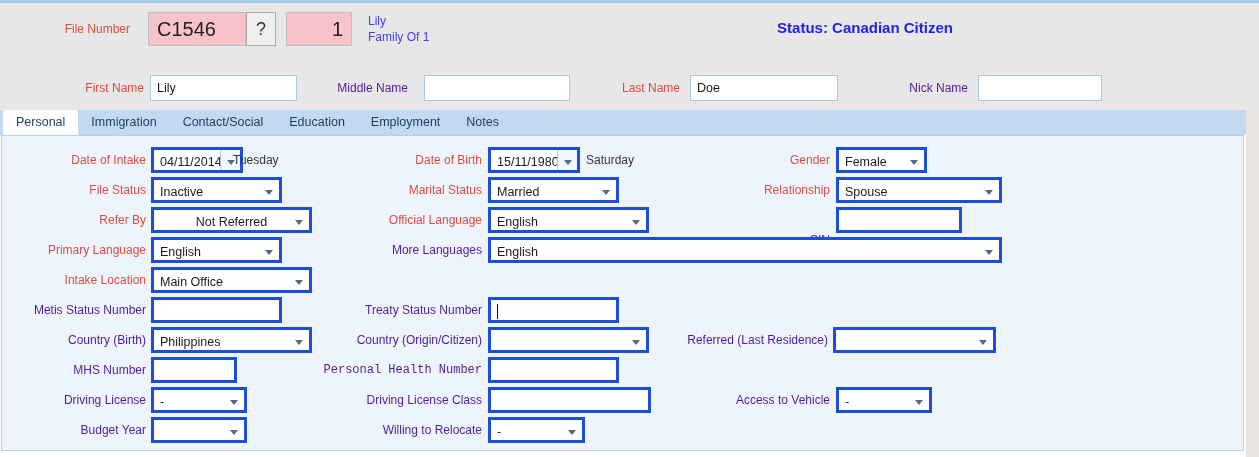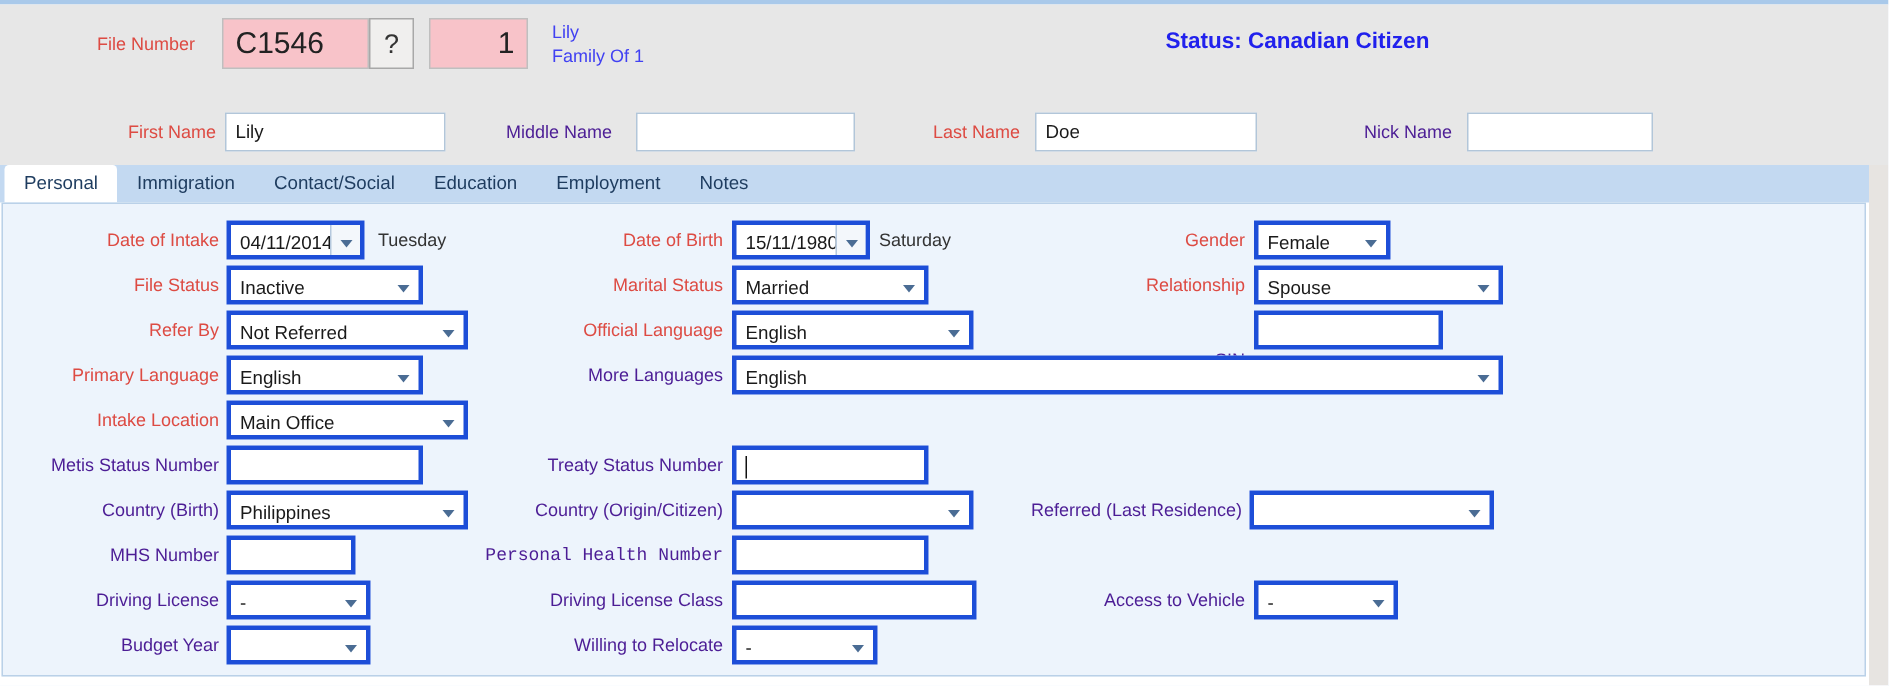--- a/index.html
+++ b/index.html
@@ -97,7 +97,7 @@
           <span class="arrow-in"></span>
         </span>
     </div>
-    <div class="daytext" style="left:250px; top:11px;">Tuesday</div>
+    <div class="daytext" style="left:231px; top:11px;">Tuesday</div>
 
     <div class="flabel req" style="left:280px; top:11px; width:200px;">Date of Birth</div>
     <div class="ctl" style="left:486px; top:11px; width:92px;">

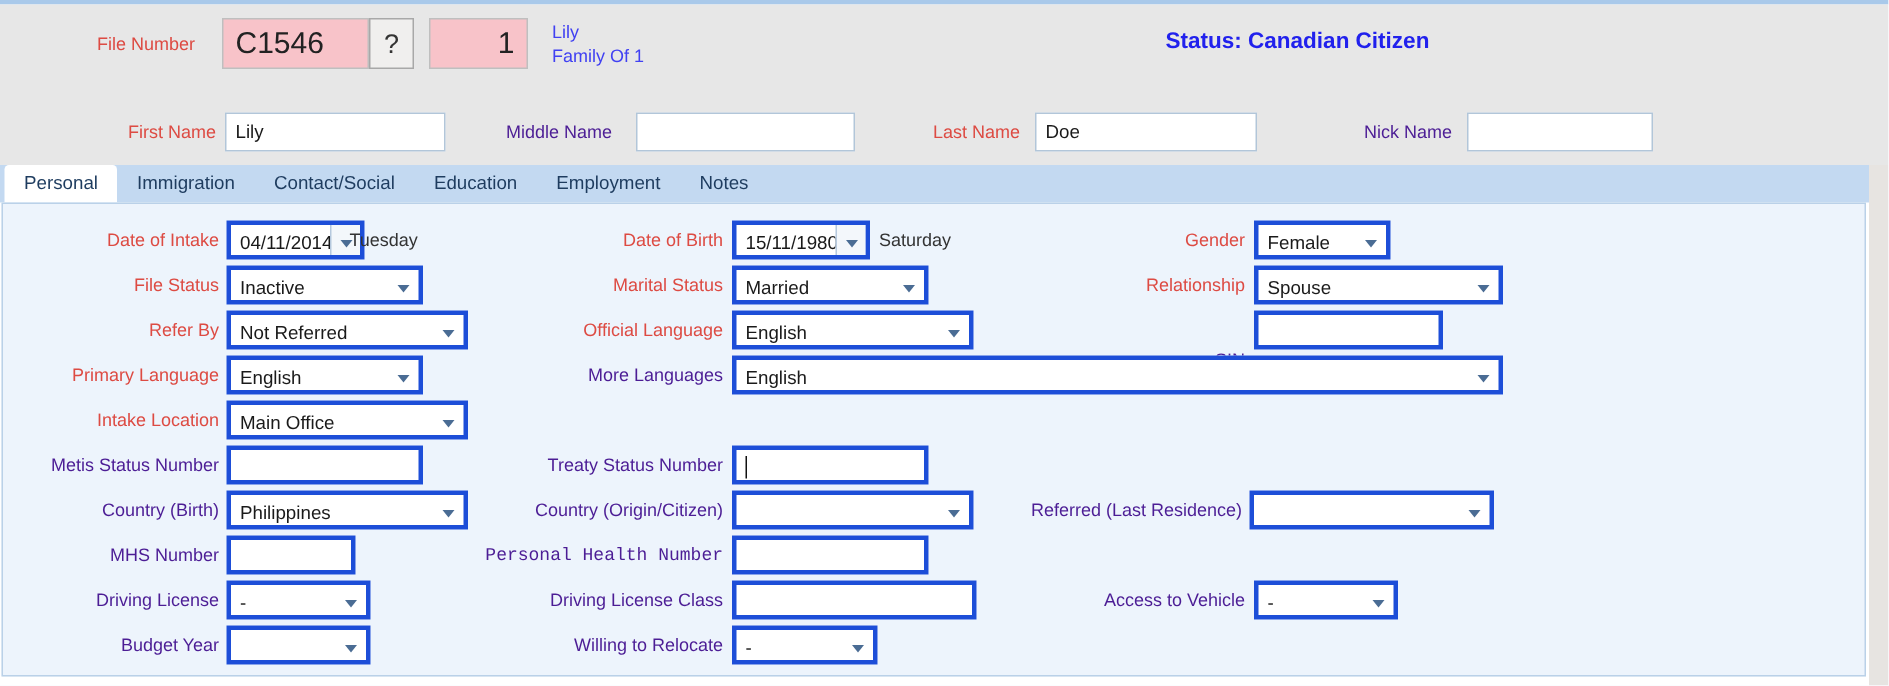--- a/index.html
+++ b/index.html
@@ -131,7 +131,7 @@
     </div>
 
     <div class="flabel req" style="left:4px; top:71px; width:140px;">Refer By</div>
-    <div class="ctl" style="left:149px; top:71px; width:161px;">
+    <div class="ctl" style="left:149px; top:71px; width:161px;text-align:center;">
       <span class="ctl-text">Not Referred</span>
       <span class="arrow"></span>
     </div>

○ ○ ○ ○

Scan the entries above for the word "Tuesday". Report the lines that hold it.

## EXERCISE OUTPUT
-    <div class="daytext" style="left:250px; top:11px;">Tuesday</div>
+    <div class="daytext" style="left:231px; top:11px;">Tuesday</div>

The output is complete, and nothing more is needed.